I had trains as a small boy, and they fell into disuse and were packed away for many years. I sold all of them in 1972 shortly after graduating from high school. I used the money to buy a Gibson EB-3 bass guitar (which I still have). Fast forward to about 1983 when my wife mentioned that it would be nice to have a train under the Christmas tree like she remembered as a young girl. Within a couple of weeks, I had purchased a transformer, a bunch of O-27 track, and the C&A Hudson and matching passenger cars. Over the years since then I've had permanent layouts at our different homes and then had to pack everything away several times.

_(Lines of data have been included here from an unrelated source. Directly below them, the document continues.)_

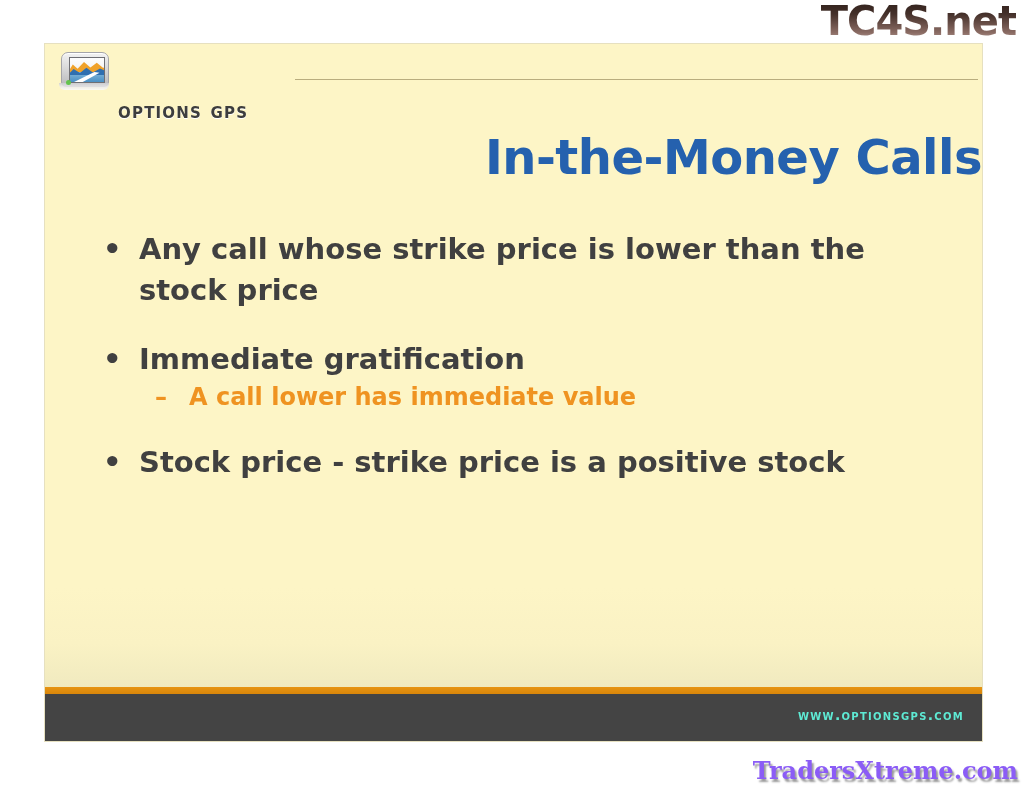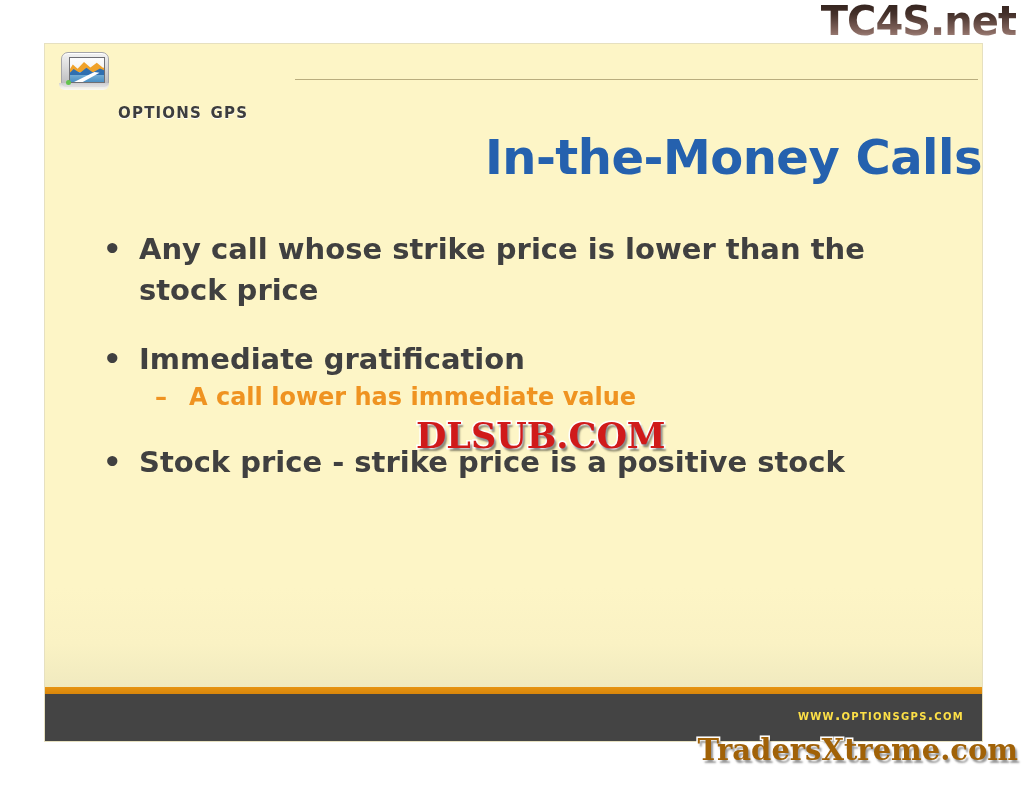--- a/index.html
+++ b/index.html
@@ -325,7 +325,6 @@
     <div id="footer-url">www.OptionsGPS.com</div>
   </div>
 
-  <div id="wm-dlsub">DLSUB.COM</div>
 
 </div>
 

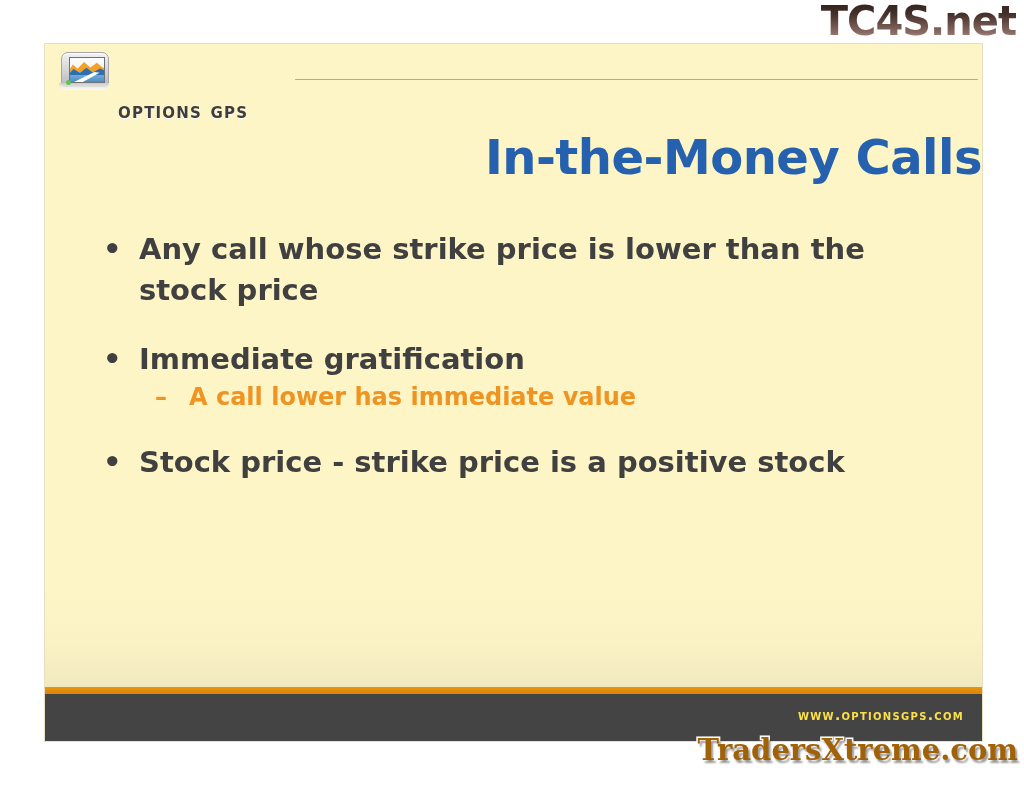--- a/index.html
+++ b/index.html
@@ -221,7 +221,7 @@
     font-weight: bold;
     font-size: 14px;
     letter-spacing: 1.3px;
-    color: #fde047;
+    color: #5eead4;
     font-variant: small-caps;
     text-transform: lowercase;
   }

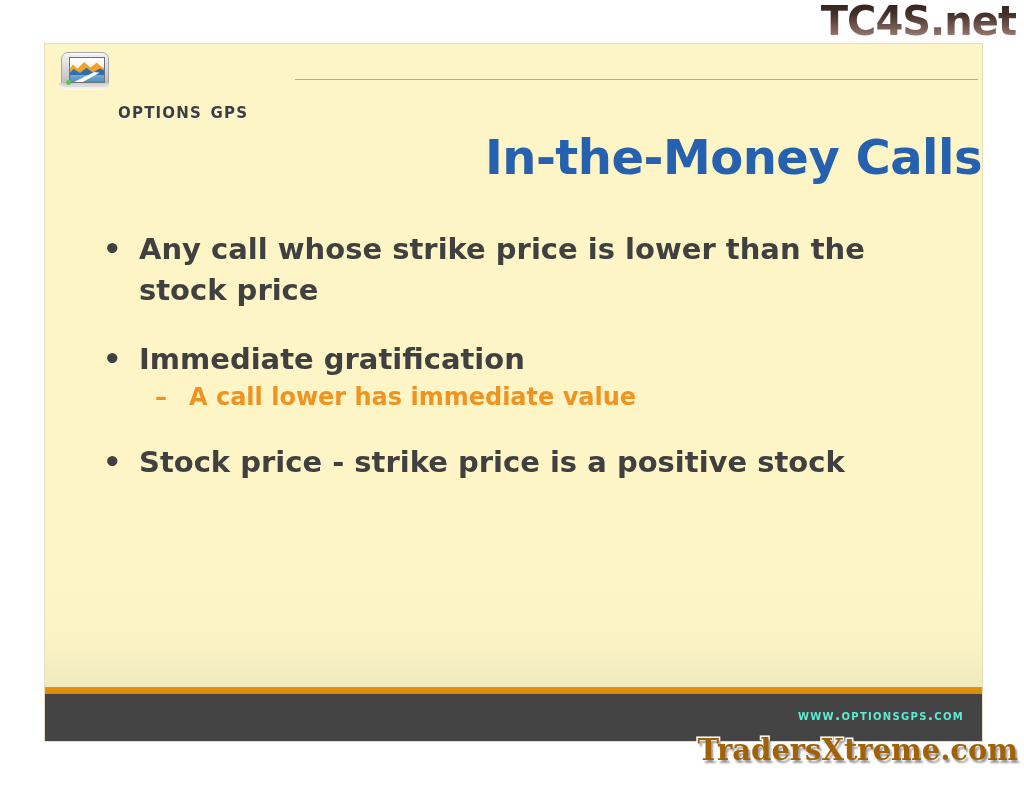--- a/index.html
+++ b/index.html
@@ -257,11 +257,11 @@
   #wm-traders {
     position: absolute;
     right: 6px;
-    bottom: 24px;
+    bottom: 6px;
     font-family: "DejaVu Serif", serif;
     font-weight: bold;
-    font-size: 29px;
-    color: #a16207;
+    font-size: 24px;
+    color: #8b5cf6;
     -webkit-text-stroke: 3px #ffffff;
     paint-order: stroke fill;
     text-shadow: 2px 3px 2px rgba(0,0,0,.40);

Some many stories are familiar. My dad built my platform in 1957 when I was 12 and I built the trains until the usual 16-year-old stuff; cars, girls, guitars in that order. When a young married, we lived in a basement-less townhouse with a one-car garage so there was no place to set up anything. In 1992 I wanted to improve my machinist tools collection and sold all the trains for $550 at The Toy Train Station in Feasterville, PA thinking (erroneously) that I'd never be back in toy trains again. My son and I started to build an n-gauge layout in his senior year of high school. We got as far as a track plan and an L-girder, U-shaped frame. He went to college and this structure was a new home for basement spiders. Fast forward three years. All the kids college stuff was emptied from the basement and I could think about finishing that n-gauge layout, but I could no longer see them. That scale no longer fit my 50 year-old eyes. The day he took his MCATs at Penn, I had time to kill and went to Nicholas Smith Trains in Broomall, PA to see what was going on in HO. And then I saw them! MTH and 3rd Rail O'gauge equipment and I decided then and there to go into O'gauge as a serious hobby. I started designing track plans like crazy on RR Track and began buying some engines and rolling stock. And then the company for whom I worked, Henkel, asked me to take over the training function at their corporate HQ in Düsseldorf, Germany. I took my three engines and cars to Germany with me. I asked and got approval that if I built a layout in our German house, they would pay to have it shipped back to our US house. So my first O'gauge layout since my childhood was actually built in the basement of a house on Marconistrasse in Germany. It was 21 X 13 feet. After moving back home in PA, I enlarged it to 27 X 13, and now in our larger home in Louisville, KY the layout is 39 X 15. I'm retired and it has provided total joy to build, work with the grandkids on it (also in Louisville), and build structures. It has made me young again.
Incidentally, I had a Gibson ES 175D in my college band and our bassist had a similar Gibson. He still has his also, but I had to sell my beauty in 1972. Last year, I bought another ES175D (a 1995 vintage) which has also brought me immense joy.